> [Your assignment] Copy out the data that comes next, character for character, and leave the images aside.

> [Information given]

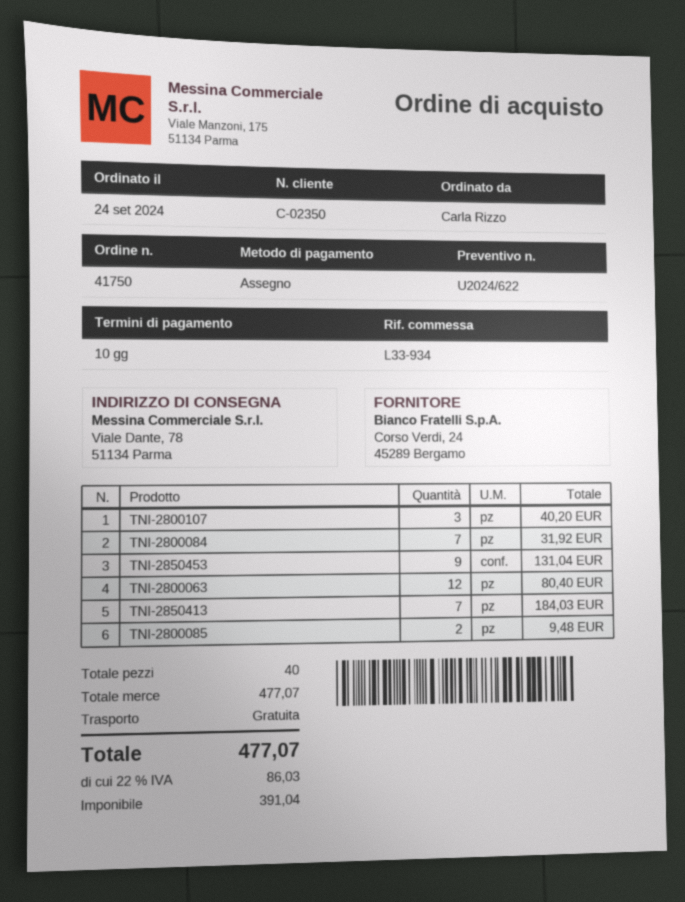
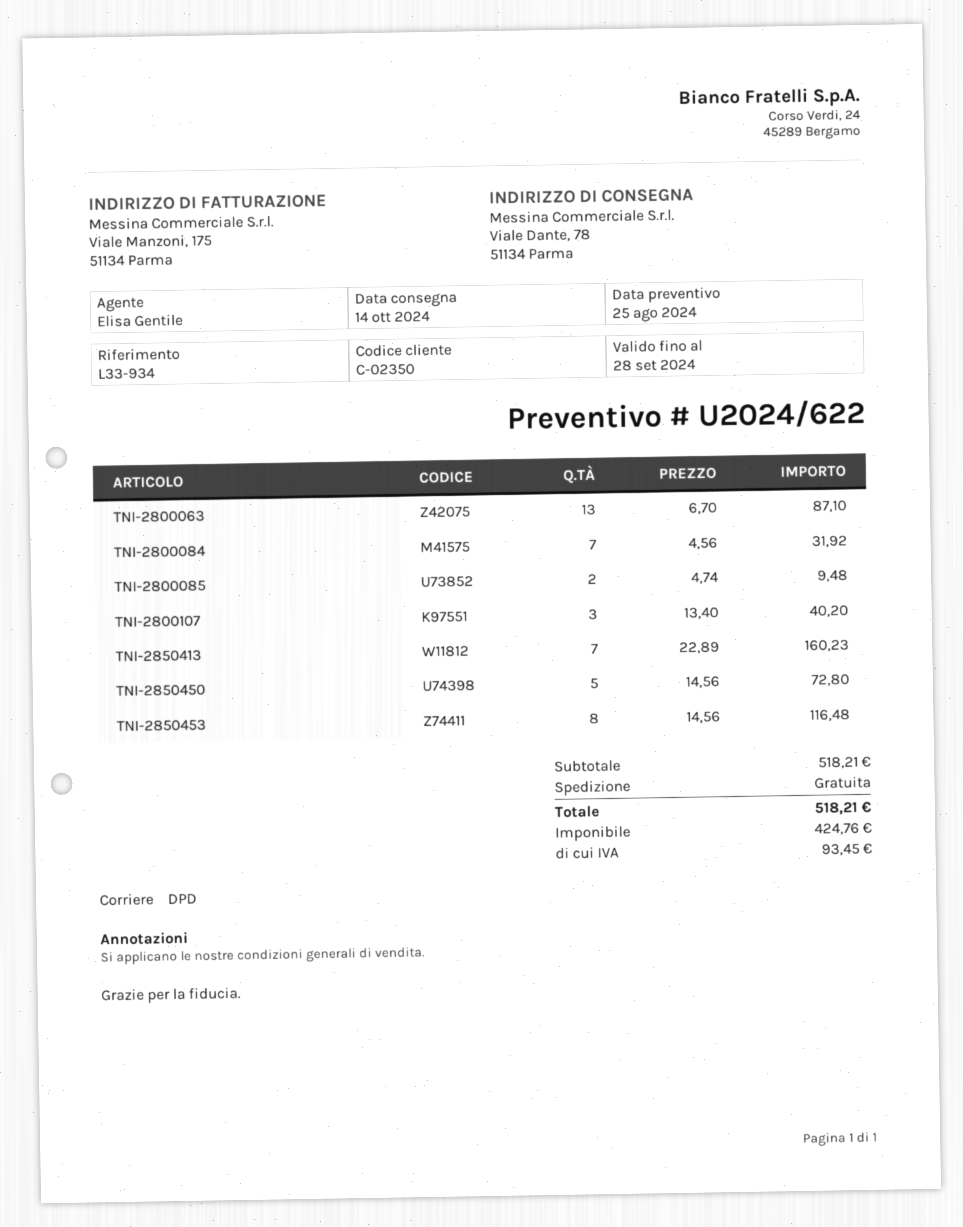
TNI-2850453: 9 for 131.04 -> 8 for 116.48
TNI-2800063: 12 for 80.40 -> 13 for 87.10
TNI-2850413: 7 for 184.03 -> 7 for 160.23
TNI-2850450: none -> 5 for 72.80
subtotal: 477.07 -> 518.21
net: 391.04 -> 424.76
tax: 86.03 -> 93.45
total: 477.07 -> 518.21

> [Answer to this task]
TNI-2850453: 9 for 131.04 -> 8 for 116.48
TNI-2800063: 12 for 80.40 -> 13 for 87.10
TNI-2850413: 7 for 184.03 -> 7 for 160.23
TNI-2850450: none -> 5 for 72.80
subtotal: 477.07 -> 518.21
net: 391.04 -> 424.76
tax: 86.03 -> 93.45
total: 477.07 -> 518.21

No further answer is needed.